Data provided Block Start

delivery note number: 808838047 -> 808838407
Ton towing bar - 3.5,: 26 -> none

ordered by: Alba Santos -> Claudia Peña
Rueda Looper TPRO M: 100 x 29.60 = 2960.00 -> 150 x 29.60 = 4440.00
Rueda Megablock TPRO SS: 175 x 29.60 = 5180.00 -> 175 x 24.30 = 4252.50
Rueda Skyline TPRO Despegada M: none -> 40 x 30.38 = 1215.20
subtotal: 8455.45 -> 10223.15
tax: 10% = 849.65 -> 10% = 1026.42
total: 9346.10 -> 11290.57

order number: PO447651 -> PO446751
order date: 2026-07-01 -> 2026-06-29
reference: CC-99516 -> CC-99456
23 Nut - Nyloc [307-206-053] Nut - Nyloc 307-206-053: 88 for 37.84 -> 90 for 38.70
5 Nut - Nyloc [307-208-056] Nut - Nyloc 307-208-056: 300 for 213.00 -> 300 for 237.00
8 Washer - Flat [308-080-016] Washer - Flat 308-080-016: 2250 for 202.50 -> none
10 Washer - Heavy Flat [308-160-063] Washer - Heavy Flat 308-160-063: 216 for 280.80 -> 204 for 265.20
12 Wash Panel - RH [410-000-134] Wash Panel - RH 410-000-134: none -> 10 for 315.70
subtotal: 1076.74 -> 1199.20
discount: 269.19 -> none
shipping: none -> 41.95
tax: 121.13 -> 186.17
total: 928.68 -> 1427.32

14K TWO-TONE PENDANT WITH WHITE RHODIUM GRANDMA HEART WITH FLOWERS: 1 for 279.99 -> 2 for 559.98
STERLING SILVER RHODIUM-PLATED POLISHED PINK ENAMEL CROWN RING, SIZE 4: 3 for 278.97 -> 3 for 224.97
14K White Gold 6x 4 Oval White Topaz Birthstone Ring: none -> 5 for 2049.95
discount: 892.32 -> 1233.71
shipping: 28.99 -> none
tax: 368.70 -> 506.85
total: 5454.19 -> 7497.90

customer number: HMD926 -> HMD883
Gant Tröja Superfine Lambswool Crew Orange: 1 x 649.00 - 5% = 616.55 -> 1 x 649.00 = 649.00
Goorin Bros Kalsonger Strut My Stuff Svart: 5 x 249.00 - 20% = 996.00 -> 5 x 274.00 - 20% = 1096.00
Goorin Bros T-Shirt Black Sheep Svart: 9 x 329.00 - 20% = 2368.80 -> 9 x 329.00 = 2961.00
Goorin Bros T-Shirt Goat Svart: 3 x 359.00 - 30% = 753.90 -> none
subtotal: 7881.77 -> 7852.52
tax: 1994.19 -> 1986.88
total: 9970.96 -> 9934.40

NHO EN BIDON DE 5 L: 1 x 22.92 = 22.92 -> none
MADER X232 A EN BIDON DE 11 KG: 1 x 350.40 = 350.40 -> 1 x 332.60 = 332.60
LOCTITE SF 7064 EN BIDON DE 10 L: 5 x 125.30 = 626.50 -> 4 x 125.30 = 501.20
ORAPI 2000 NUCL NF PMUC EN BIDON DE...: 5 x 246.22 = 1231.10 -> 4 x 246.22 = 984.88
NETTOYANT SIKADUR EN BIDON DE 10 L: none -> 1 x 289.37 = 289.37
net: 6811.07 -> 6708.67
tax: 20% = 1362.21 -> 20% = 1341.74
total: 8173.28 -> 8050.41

Data provided Block End

• _Task prompt_:
Could you reproduce all of the material above, exactly as it reads?

• _Solution for this exercise_:
delivery note number: 808838047 -> 808838407
Ton towing bar - 3.5,: 26 -> none

ordered by: Alba Santos -> Claudia Peña
Rueda Looper TPRO M: 100 x 29.60 = 2960.00 -> 150 x 29.60 = 4440.00
Rueda Megablock TPRO SS: 175 x 29.60 = 5180.00 -> 175 x 24.30 = 4252.50
Rueda Skyline TPRO Despegada M: none -> 40 x 30.38 = 1215.20
subtotal: 8455.45 -> 10223.15
tax: 10% = 849.65 -> 10% = 1026.42
total: 9346.10 -> 11290.57

order number: PO447651 -> PO446751
order date: 2026-07-01 -> 2026-06-29
reference: CC-99516 -> CC-99456
23 Nut - Nyloc [307-206-053] Nut - Nyloc 307-206-053: 88 for 37.84 -> 90 for 38.70
5 Nut - Nyloc [307-208-056] Nut - Nyloc 307-208-056: 300 for 213.00 -> 300 for 237.00
8 Washer - Flat [308-080-016] Washer - Flat 308-080-016: 2250 for 202.50 -> none
10 Washer - Heavy Flat [308-160-063] Washer - Heavy Flat 308-160-063: 216 for 280.80 -> 204 for 265.20
12 Wash Panel - RH [410-000-134] Wash Panel - RH 410-000-134: none -> 10 for 315.70
subtotal: 1076.74 -> 1199.20
discount: 269.19 -> none
shipping: none -> 41.95
tax: 121.13 -> 186.17
total: 928.68 -> 1427.32

14K TWO-TONE PENDANT WITH WHITE RHODIUM GRANDMA HEART WITH FLOWERS: 1 for 279.99 -> 2 for 559.98
STERLING SILVER RHODIUM-PLATED POLISHED PINK ENAMEL CROWN RING, SIZE 4: 3 for 278.97 -> 3 for 224.97
14K White Gold 6x 4 Oval White Topaz Birthstone Ring: none -> 5 for 2049.95
discount: 892.32 -> 1233.71
shipping: 28.99 -> none
tax: 368.70 -> 506.85
total: 5454.19 -> 7497.90

customer number: HMD926 -> HMD883
Gant Tröja Superfine Lambswool Crew Orange: 1 x 649.00 - 5% = 616.55 -> 1 x 649.00 = 649.00
Goorin Bros Kalsonger Strut My Stuff Svart: 5 x 249.00 - 20% = 996.00 -> 5 x 274.00 - 20% = 1096.00
Goorin Bros T-Shirt Black Sheep Svart: 9 x 329.00 - 20% = 2368.80 -> 9 x 329.00 = 2961.00
Goorin Bros T-Shirt Goat Svart: 3 x 359.00 - 30% = 753.90 -> none
subtotal: 7881.77 -> 7852.52
tax: 1994.19 -> 1986.88
total: 9970.96 -> 9934.40

NHO EN BIDON DE 5 L: 1 x 22.92 = 22.92 -> none
MADER X232 A EN BIDON DE 11 KG: 1 x 350.40 = 350.40 -> 1 x 332.60 = 332.60
LOCTITE SF 7064 EN BIDON DE 10 L: 5 x 125.30 = 626.50 -> 4 x 125.30 = 501.20
ORAPI 2000 NUCL NF PMUC EN BIDON DE...: 5 x 246.22 = 1231.10 -> 4 x 246.22 = 984.88
NETTOYANT SIKADUR EN BIDON DE 10 L: none -> 1 x 289.37 = 289.37
net: 6811.07 -> 6708.67
tax: 20% = 1362.21 -> 20% = 1341.74
total: 8173.28 -> 8050.41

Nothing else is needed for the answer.